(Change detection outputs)
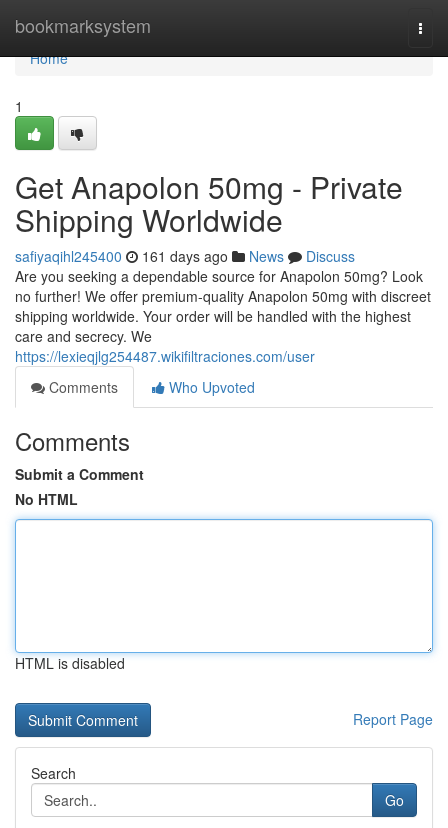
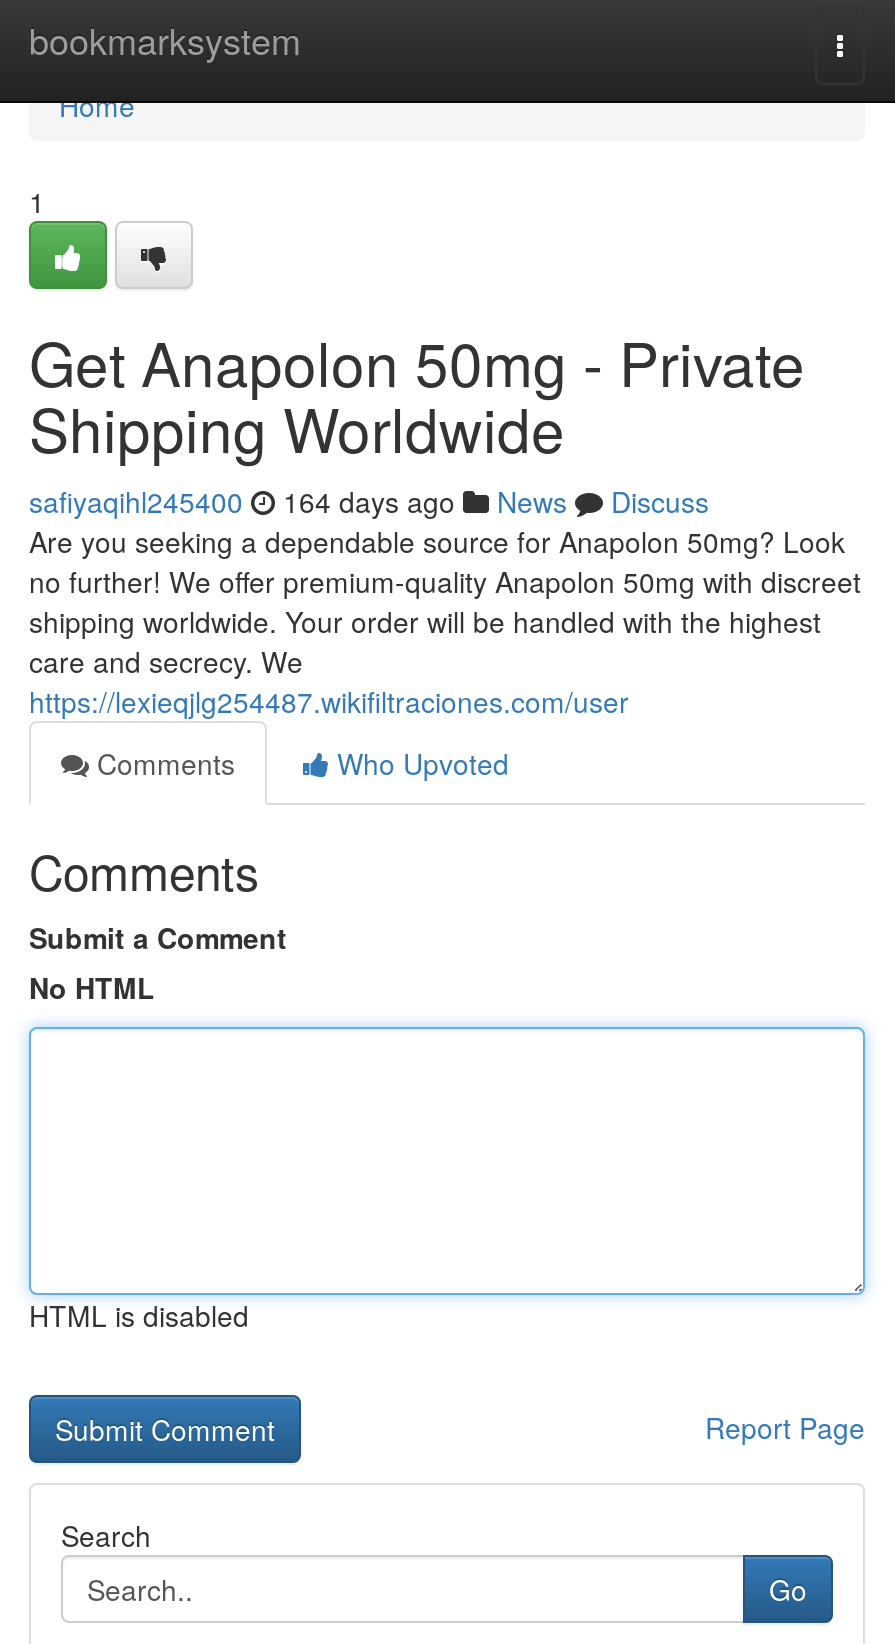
- safiyaqihl245400 161 days ago News Discuss
+ safiyaqihl245400 164 days ago News Discuss
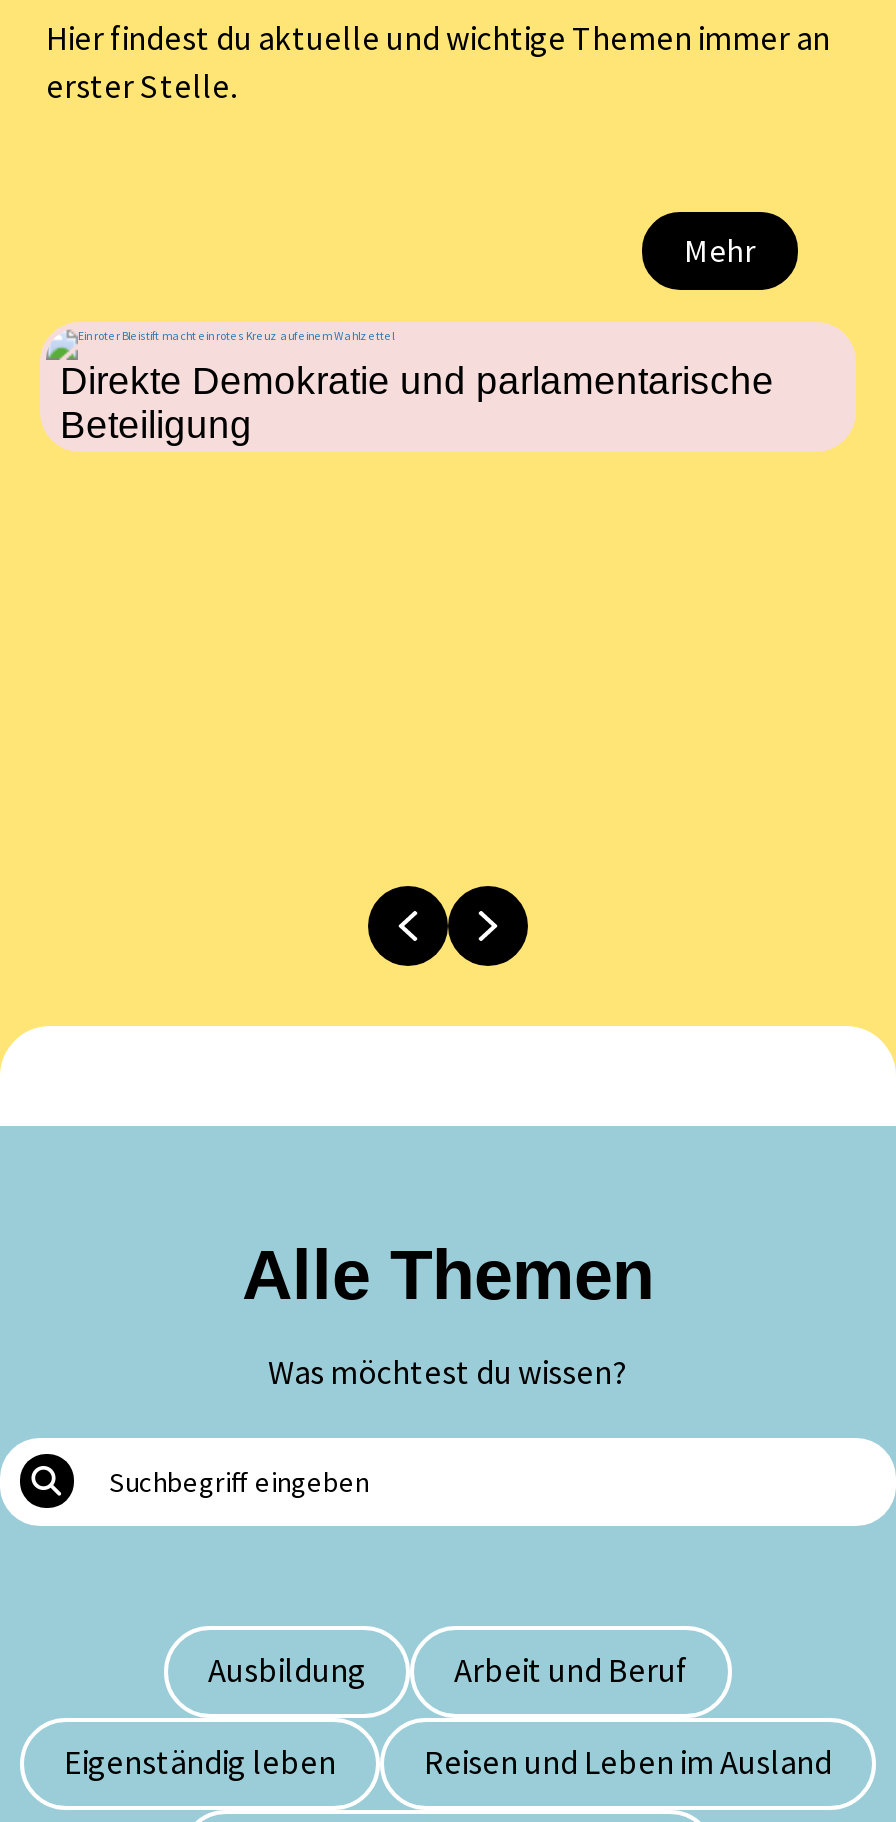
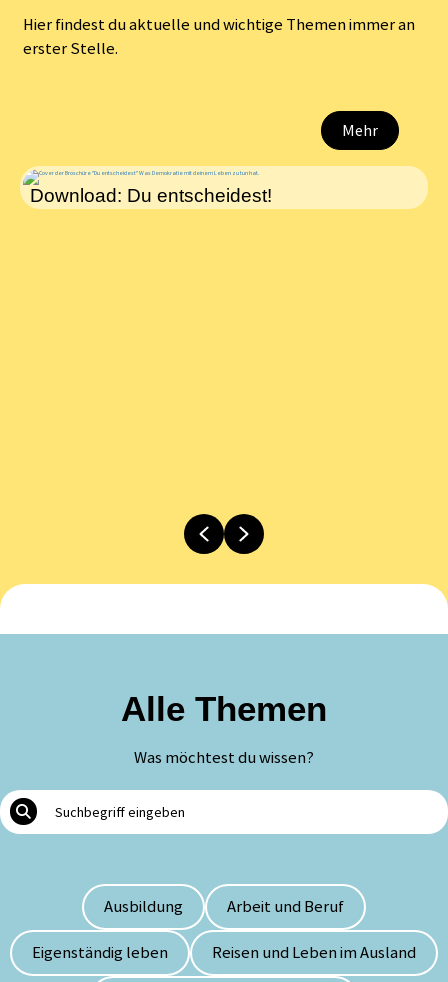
- Direkte Demokratie und parlamentarische
- Beteiligung
+ Download: Du entscheidest!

PROBLEM TO SOLVE —
Pull out all lines of the data with the string "days".

ANSWER SPACE —
- safiyaqihl245400 161 days ago News Discuss
+ safiyaqihl245400 164 days ago News Discuss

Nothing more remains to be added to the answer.